Rehman questioned whether Sharif was an analyst or a think-thank who could make such remarks, and said that it was his government's duty to sit with the provinces and make NAP implementation a day-to-day reality.

Expressing the hope that Sharif will retract his statement and issue a clarification, she said the ousted prime minister's remarks have ridiculed the sacrifices of the Pakistani nation, the PPP and the armed forces.

She said Pakistan was currently fighting a war against non-state actors, and questioned how Sharif could talk about such groups when his party itself had strengthened such groups and "entered into political alliances with them".

'Nawaz has given Indian media reason to celebrate'

Pakistan Tehreek-i-Insaf (PTI) leader Babar Awan while talking to reporters said Sharif had given the Indian media a reason to celebrate with his comments.

The PTI condemns such remarks, Awan said, adding that Sharif's comments were a crime under three different laws and Article 6 of the Constitution dealing with high treason.

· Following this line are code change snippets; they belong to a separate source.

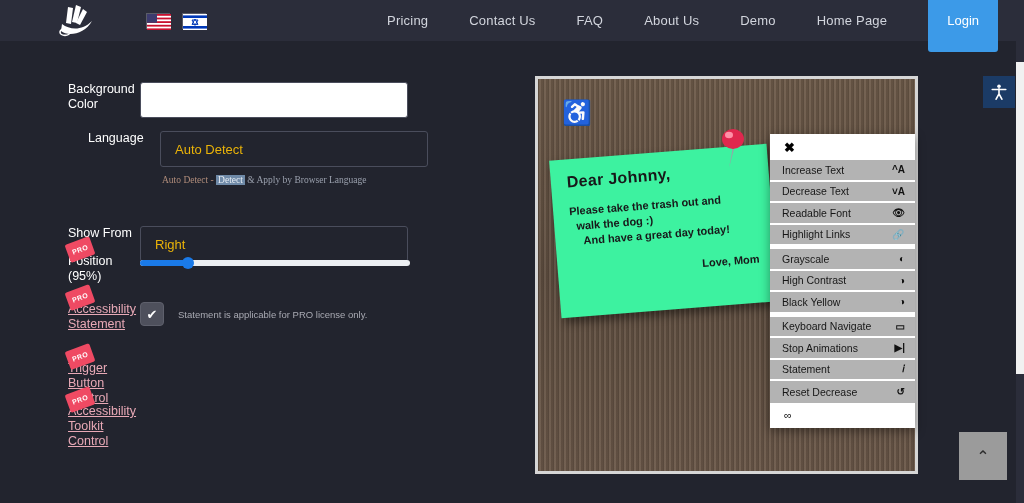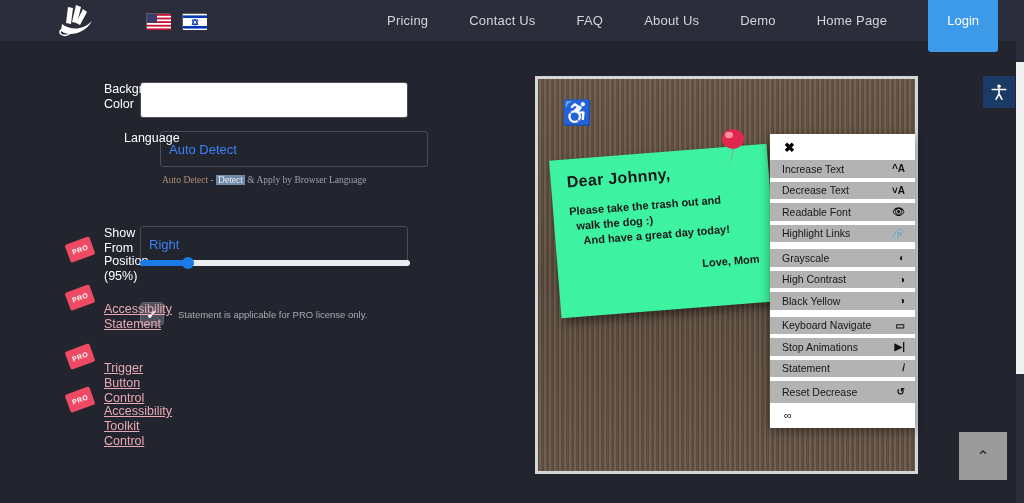"Background Color" .lbl { padding-left: 104px -> 68px }
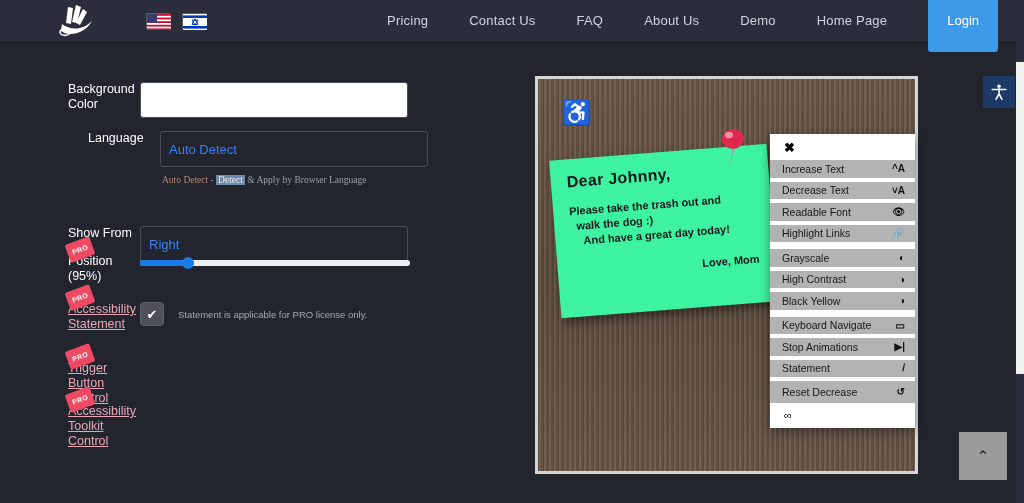"Auto Detect" .field.dark { color: #3b82f6 -> #eab308; padding-left: 8px -> 14px }
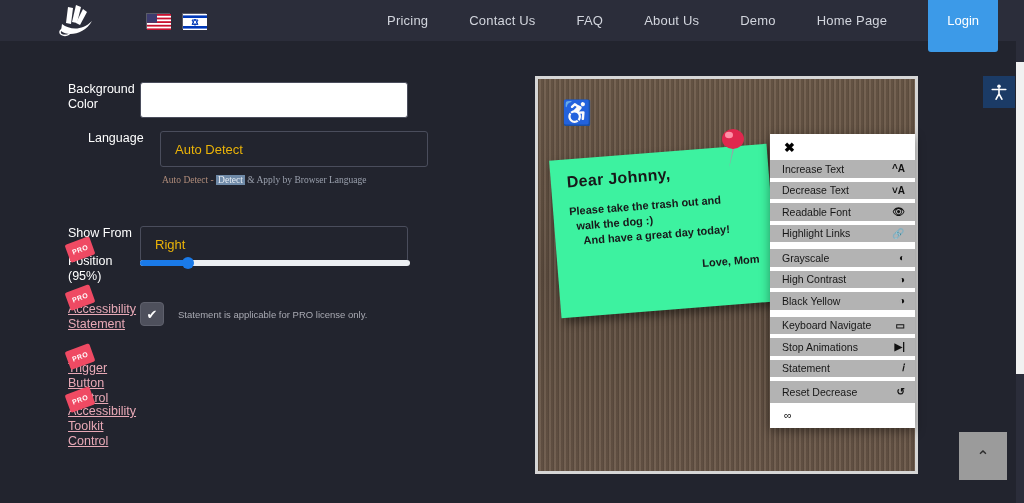"Increase Text" .tk-item { border-bottom: 4px solid #ffffff -> 2px solid #ffffff }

Awan said his party is mulling legal action against the remarks "so that Nawaz Sharif has the chance to point out to the nation the hideouts from where the militants left [for Mumbai]" and name the terrorists involved in the attack.

He questioned why Sharif had not said a word against Indian spy Kulbhushan Jadhav, Indian Prime Minister Narendra Modi or Indian atrocities in held Kashmir.

Meanwhile, PTI Chairman Imran Khan in a series of tweets said Sharif was speaking "Modi's language" against the Pakistani state to protect his ill-gotten wealth. He asked why Sharif did not speak up during his four years as prime minister or take any action regarding his claims.